If a record below holds a picture, leave the picture out and copy the rest exactly.

(Excerpts from a dataset)

————

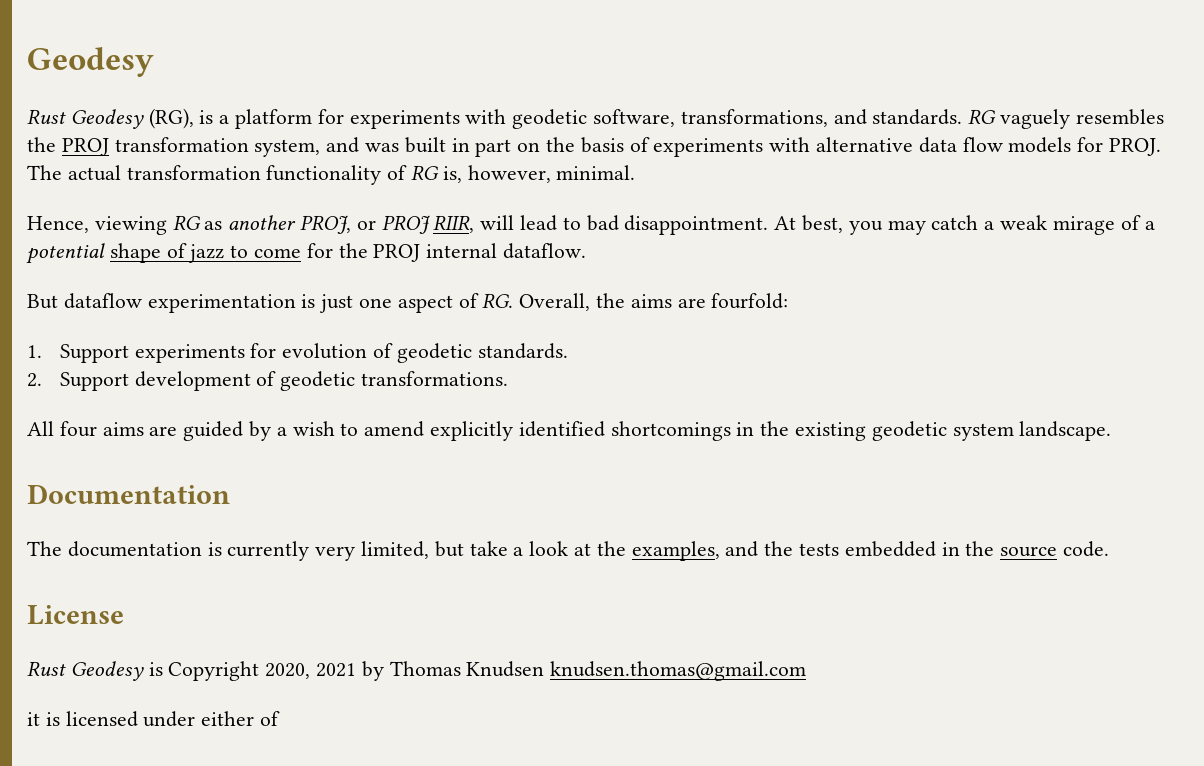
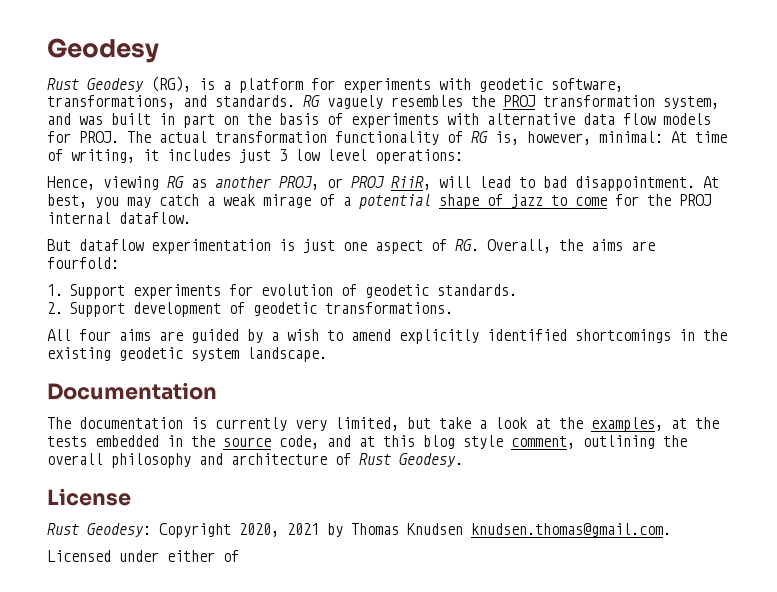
[556,165,636,180] minimal. -> [599,131,727,143] [47,149,463,164] minimal: At time of writing, it includes just 3 low level operations:
[433,215,475,233] RIIR, -> [391,176,431,190] RiiR,
[725,541,759,557] and -> [671,418,687,429] at
[1063,541,1110,557] code. -> [279,435,687,449] [47,453,463,468] code, and at this blog style comment, outlining the overall philosophy and architecture of Rust Geodesy.
[70,661,163,681] Geodesy is -> [87,523,151,537] Geodesy:
[550,661,807,681] [27,711,138,727] knudsen.thomas@gmail.com // it is licensed -> [471,523,671,537] [47,550,111,562] knudsen.thomas@gmail.com. // Licensed

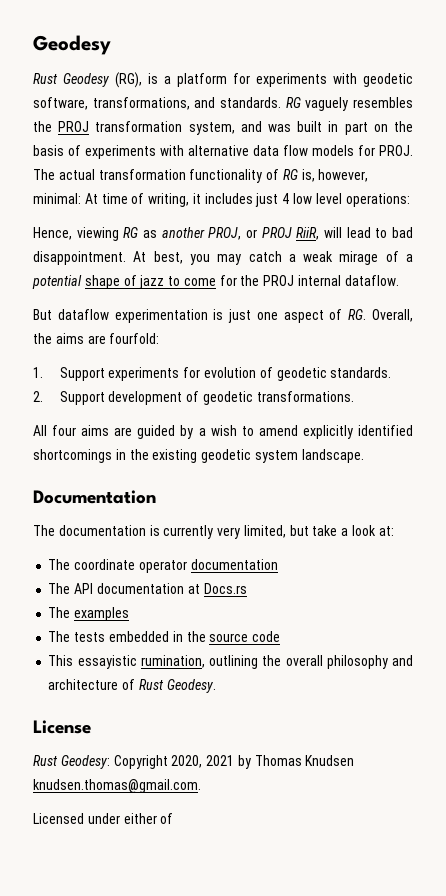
[279,149,287,161] 3 -> [282,193,290,204] 4
[535,417,719,432] at the examples, at the -> [378,526,394,536] [48,559,278,573] [48,583,247,594] [48,607,130,621] [48,631,71,642] at: // The coordinate operator documentation // The API documentation at Docs.rs // The examples // The
[279,435,575,449] code, and at this blog style comment, -> [252,631,281,642] [48,655,205,669] code // This essayistic rumination,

————

• EXERCISE ANSWER
[556,165,636,180] minimal. -> [599,131,727,143] [47,149,463,164] minimal: At time of writing, it includes just 3 low level operations:
[433,215,475,233] RIIR, -> [391,176,431,190] RiiR,
[725,541,759,557] and -> [671,418,687,429] at
[1063,541,1110,557] code. -> [279,435,687,449] [47,453,463,468] code, and at this blog style comment, outlining the overall philosophy and architecture of Rust Geodesy.
[70,661,163,681] Geodesy is -> [87,523,151,537] Geodesy:
[550,661,807,681] [27,711,138,727] knudsen.thomas@gmail.com // it is licensed -> [471,523,671,537] [47,550,111,562] knudsen.thomas@gmail.com. // Licensed

[279,149,287,161] 3 -> [282,193,290,204] 4
[535,417,719,432] at the examples, at the -> [378,526,394,536] [48,559,278,573] [48,583,247,594] [48,607,130,621] [48,631,71,642] at: // The coordinate operator documentation // The API documentation at Docs.rs // The examples // The
[279,435,575,449] code, and at this blog style comment, -> [252,631,281,642] [48,655,205,669] code // This essayistic rumination,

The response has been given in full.